In her speech, the Secretary of Digital Health of the Ministry of Health, Ana Estela Haddad, reinforced this need to interoperate health data and stressed that there are still major challenges to be overcome in the country for complete integration of systems. In the case of the SUS, for example, she emphasized that it is a system that has existed for 35 years, which has grown in a fragmented way and has indispensable data and systems, making the scenario even more complex. According to the Secretary, the solution that is being adopted involves the construction of a data interoperability architecture guided by National Health Data Network (RNDS), national health interoperability platform established by Ordinance GM/MS No. 1,434, of May 28, 2020.
“The idea is to enable citizens to have access to their data and managers to have consolidated figures for decision-making; and professionals to have the support they need to continue providing care, even when they are in a different healthcare unit. Furthermore, the idea is to enable researchers to use this data, while respecting the LGPD, to find solutions that benefit public health,” emphasized Ana Estela, who also revealed that the government is working on a national digital maturity index to guide this process in a unique and coordinated way for all healthcare in Brazil.

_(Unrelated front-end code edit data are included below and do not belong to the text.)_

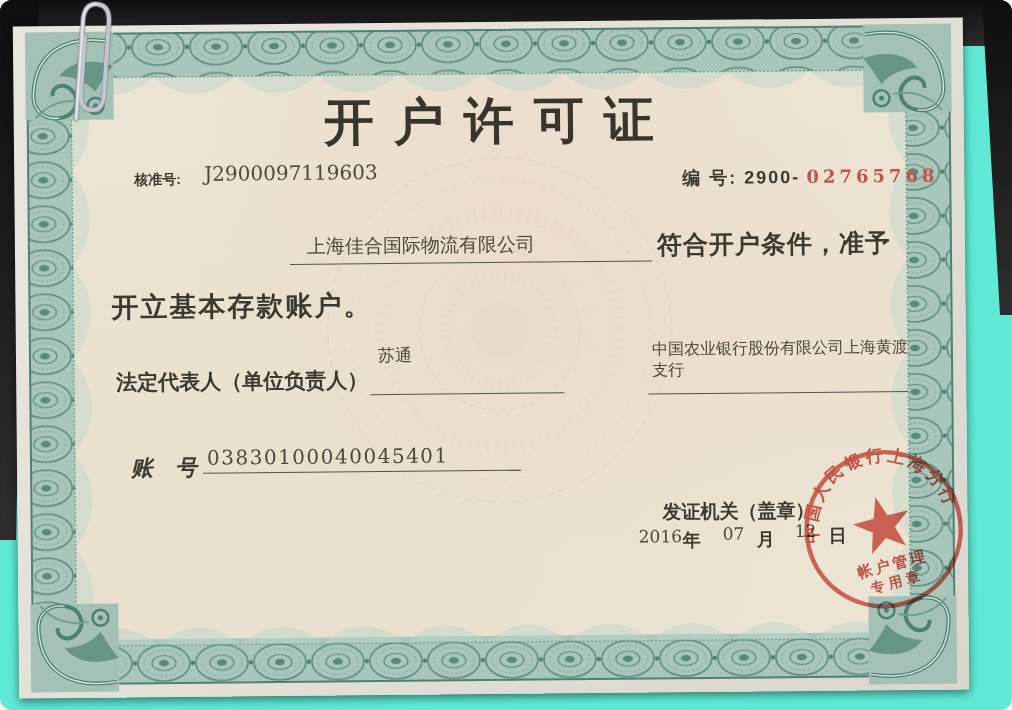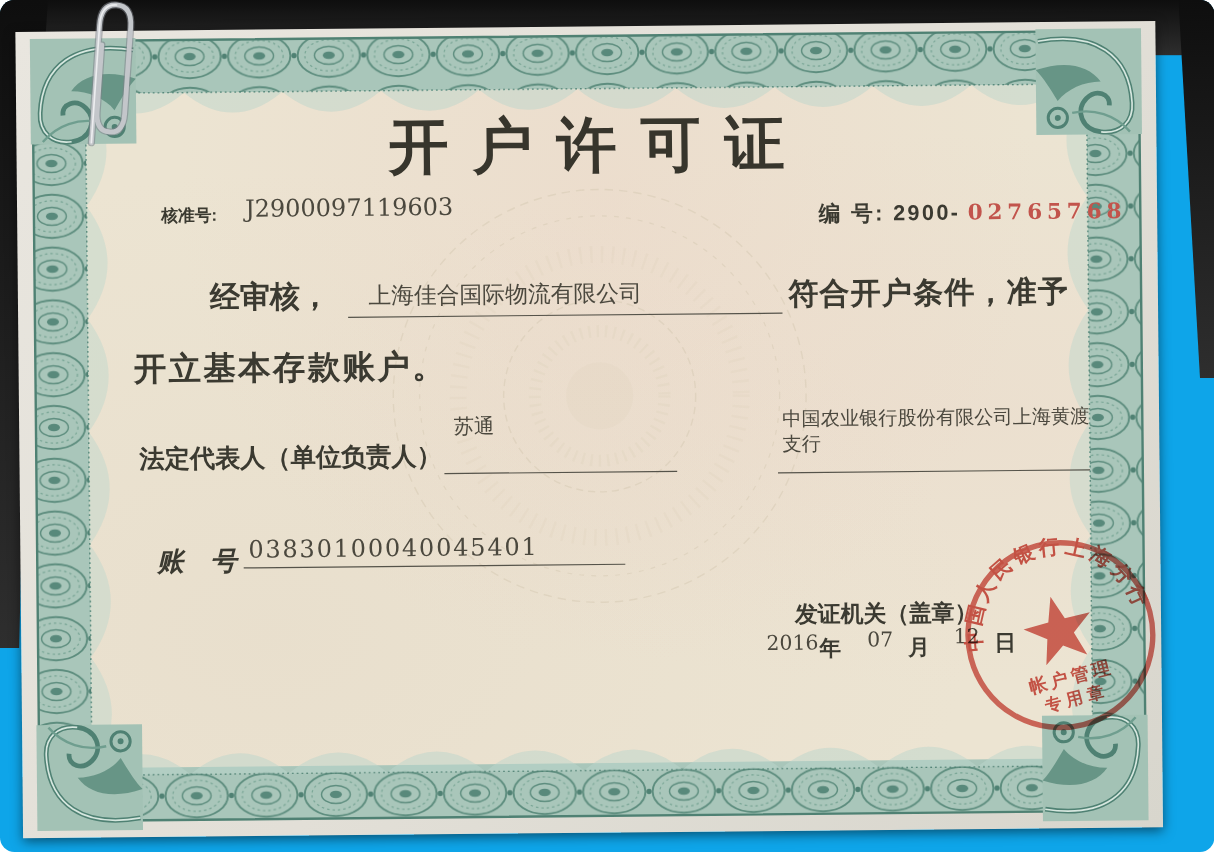--- a/index.html
+++ b/index.html
@@ -1,18 +1,18 @@
 <!DOCTYPE html>
 <html><head>
 <meta charset="utf-8">
 <style>
   html,body{margin:0;padding:0;background:#ffffff;}
   .stage{
     position:relative;width:1012px;height:710px;
-    background:#0ea5e9;border-radius:12px;overflow:hidden;
+    background:#5eead4;border-radius:12px;overflow:hidden;
     font-family:"Liberation Sans","DejaVu Sans",sans-serif;
   }
   
   .desk{position:absolute;background:linear-gradient(180deg,#0e0e0e,#2e2e2e);}
   .desk-top{left:0;top:0;width:100%;height:46px;}
   .desk-left{left:0;top:0;width:40px;height:540px;
     clip-path:polygon(0 0,100% 0,55% 50%,40% 100%,0 100%);}
   .desk-right{right:0;top:0;width:40px;height:315px;
     clip-path:polygon(25% 0,100% 0,100% 100%,70% 100%);}
   
@@ -117,21 +117,20 @@
     <div class="content">
       <div class="title">开户许可证</div>
 
       <div class="lbl" style="left:120px;top:146px;font-size:14px;">核准号:</div>
       <div class="val" style="left:190px;top:137px;font-size:20px;">J2900097119603</div>
 
       <div class="serial-row">
         <span class="s-label">编 号: 2900-</span><span class="s-value" style="color:#c2544c;">02765768</span>
       </div>
 
-      <div class="lbl" style="left:160px;top:206px;font-size:25px;">经审核，</div>
       <div class="val" style="left:292px;top:210px;font-size:19px;">上海佳合国际物流有限公司</div>
       <div class="rule" style="left:275px;top:240px;width:362px;"></div>
       <div class="lbl" style="left:642px;top:208px;font-size:25px;letter-spacing:1px;">符合开户条件，准予</div>
 
       <div class="lbl" style="left:96px;top:264px;font-size:27px;letter-spacing:2px;">开立基本存款账户。</div>
 
       <div class="lbl" style="left:100px;top:343px;font-size:21px;">法定代表人（单位负责人）</div>
       <div class="val" style="left:362px;top:321px;font-size:17px;">苏通</div>
       <div class="rule" style="left:354px;top:371px;width:194px;"></div>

The other members of the table and the panel moderator brought relevant data and discussion points, as well as demonstrating how much the public and private sectors are engaged in building dialogues and projects that enable complete interoperability of systems and data in the country.

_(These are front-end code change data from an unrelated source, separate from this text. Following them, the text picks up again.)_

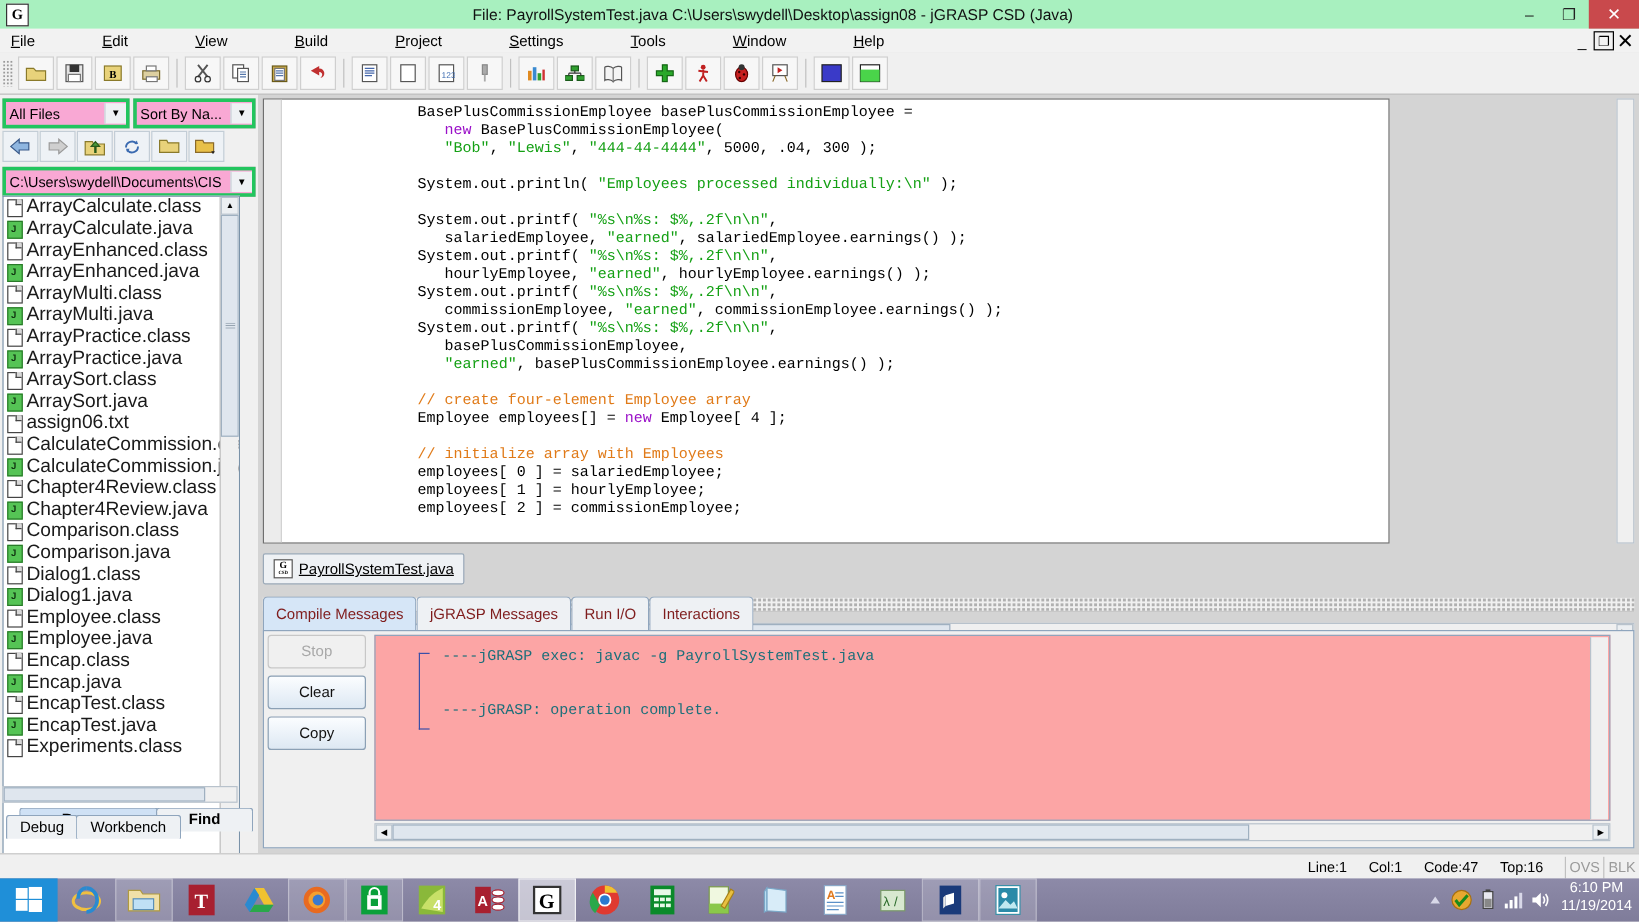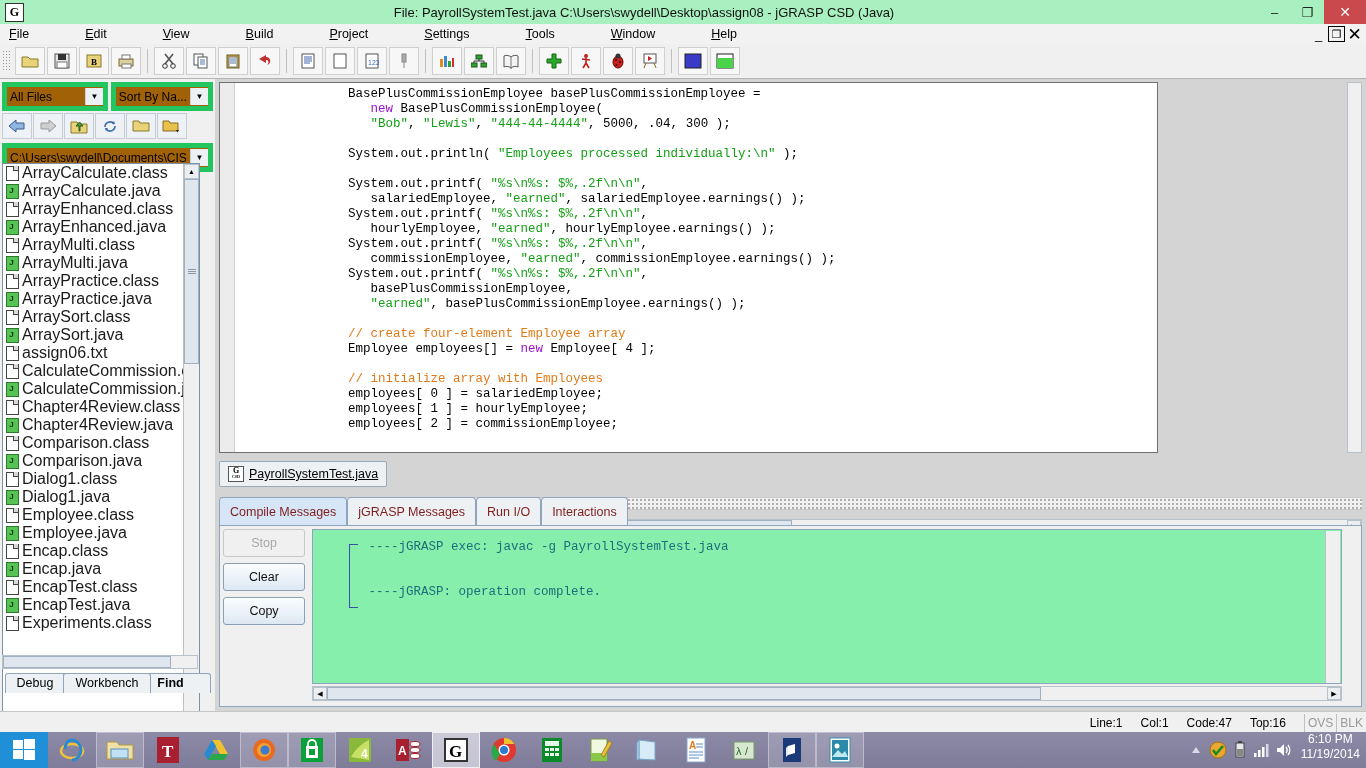--- a/index.html
+++ b/index.html
@@ -63,21 +63,21 @@
   .tgroup{display:flex;align-items:center;}
   .tsep{width:1px;height:24px;background:#c0c0c0;margin:0 5px;}
   .tbtn{width:28px;height:26px;border:1px solid #cfcfcf;background:#f7f7f7;
         margin:0 1px;display:flex;align-items:center;justify-content:center;}
   .tbtn svg{display:block;}
 
   
   .leftpanel{position:absolute;left:0;top:79px;width:215px;height:632px;background:#f0f0f0;}
   .lp-row{display:flex;align-items:center;padding:3px 2px 0 2px;}
   .combo{
-    height:19px;border:5px solid #22c55e;background:#a16207;display:flex;align-items:center;
+    height:19px;border:3px solid #22c55e;background:#f9a8d4;display:flex;align-items:center;
     font-size:12px;color:#000;justify-content:center;
   }
   .combo .cv{padding-left:3px;flex:1;white-space:nowrap;overflow:hidden;}
   .combo .ca{width:17px;height:17px;border-left:1px solid #c8d0d8;background:#eef1f4;
     display:flex;align-items:center;justify-content:center;font-size:8px;color:#000;}
   .nav-row{display:flex;align-items:center;padding:2px 2px;gap:1px;}
   .nbtn{width:28px;height:24px;border:1px solid #c3cdd6;background:#eef2f6;
         display:flex;align-items:center;justify-content:center;}
   .pathcombo{margin:2px 2px 1px 2px;}
 
@@ -109,21 +109,21 @@
 
   .hsb-outer{position:absolute;left:2px;bottom:42px;width:196px;height:14px;background:#f0f0f0;
     border:1px solid #b8c2cc;box-sizing:border-box;}
   .hsb-thumb{position:absolute;left:0;top:0;height:12px;background:#dfe6ee;border:1px solid #9fb0c0;
     box-sizing:border-box;}
 
   .lp-tabs{position:absolute;left:2px;bottom:22px;width:207px;height:16px;font-weight:bold;}
   .ltab{position:absolute;top:0;height:19px;line-height:19px;text-align:center;font-size:12.5px;
     border:1px solid #8fa5bd;border-bottom:none;border-radius:3px 3px 0 0;background:#eef1f4;}
   .ltab.sel{background:#cfe1f5;}
-  .lp-tabs2{position:absolute;left:2px;bottom:18px;width:207px;height:20px;}
+  .lp-tabs2{position:absolute;left:2px;bottom:12px;width:207px;height:20px;}
 
   
   .editor-wrap{position:absolute;left:215px;top:79px;width:1151px;height:632px;background:#d4d4d4;}
   .edit-area{position:absolute;left:4px;top:3px;width:939px;height:371px;background:#fff;
     border:1px solid #6f6f6f;box-sizing:border-box;overflow:hidden;}
   .gutter{position:absolute;left:0;top:0;width:14px;height:100%;background:#ececec;
     border-right:1px solid #d2d2d2;}
   .code{position:absolute;left:68px;top:4px;font-family:"Liberation Mono","DejaVu Sans Mono",monospace;
     font-size:12.5px;line-height:15px;color:#000;white-space:pre;}
   .kw{color:#9a10c8;}
@@ -157,21 +157,21 @@
   .mtab{height:20px;line-height:20px;padding:4px 10px;font-size:12.5px;background:#eef1f4;
     border:1px solid #8fa5bd;border-bottom:none;border-radius:4px 4px 0 0;margin-right:0;color:#7f1d1d;}
   .mtab.sel{background:#d6e6f7;}
   .msg-panel{position:absolute;left:4px;top:446px;width:1143px;height:182px;background:#f0f0f0;
     border:1px solid #8fa5bd;box-sizing:border-box;}
   .msg-btncol{position:absolute;left:3px;top:3px;width:84px;}
   .mbtn{width:80px;height:26px;margin-bottom:6px;border:1px solid #8ba0b5;border-radius:3px;
     background:linear-gradient(#fbfdff,#dde8f3);font-size:12.5px;color:#111;
     display:flex;align-items:center;justify-content:center;}
   .mbtn.disabled{color:#a8a8a8;background:#f0f0f0;border-color:#c7c7c7;}
-  .msg-out{position:absolute;left:92px;top:3px;width:1030px;height:155px;background:#86efac;
+  .msg-out{position:absolute;left:92px;top:3px;width:1030px;height:155px;background:#fca5a5;
     border:1px solid #8fa5bd;box-sizing:border-box;overflow:hidden;}
   .out-txt{position:absolute;left:48px;top:10px;font-family:"Liberation Mono","DejaVu Sans Mono",monospace;
     font-size:12.5px;line-height:15px;color:#1c6f7a;white-space:pre;}
   .out-bracket{position:absolute;left:36px;top:14px;width:8px;height:62px;
     border-left:1px solid #3a4fa8;border-top:1px solid #3a4fa8;border-bottom:1px solid #3a4fa8;}
   .msg-vsb{position:absolute;right:1px;top:1px;width:15px;height:153px;background:#f0f0f0;
     border-left:1px solid #b8c2cc;box-sizing:border-box;}
   .msg-hsb{position:absolute;left:92px;top:160px;width:1030px;height:15px;background:#f0f0f0;
     border:1px solid #b8c2cc;box-sizing:border-box;display:flex;align-items:center;}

Pedrotti concluded his participation in the debate by speaking about SDB’s willingness to collaborate in defining these standards and terminologies for the effective advancement of interoperability in the health sector. “Our main interest is to forward and consolidate this data so that it becomes available to everyone. Therefore, we are available to work with regulatory agencies and authorities, such as the digital health secretary, to advance in this aspect,” he concluded.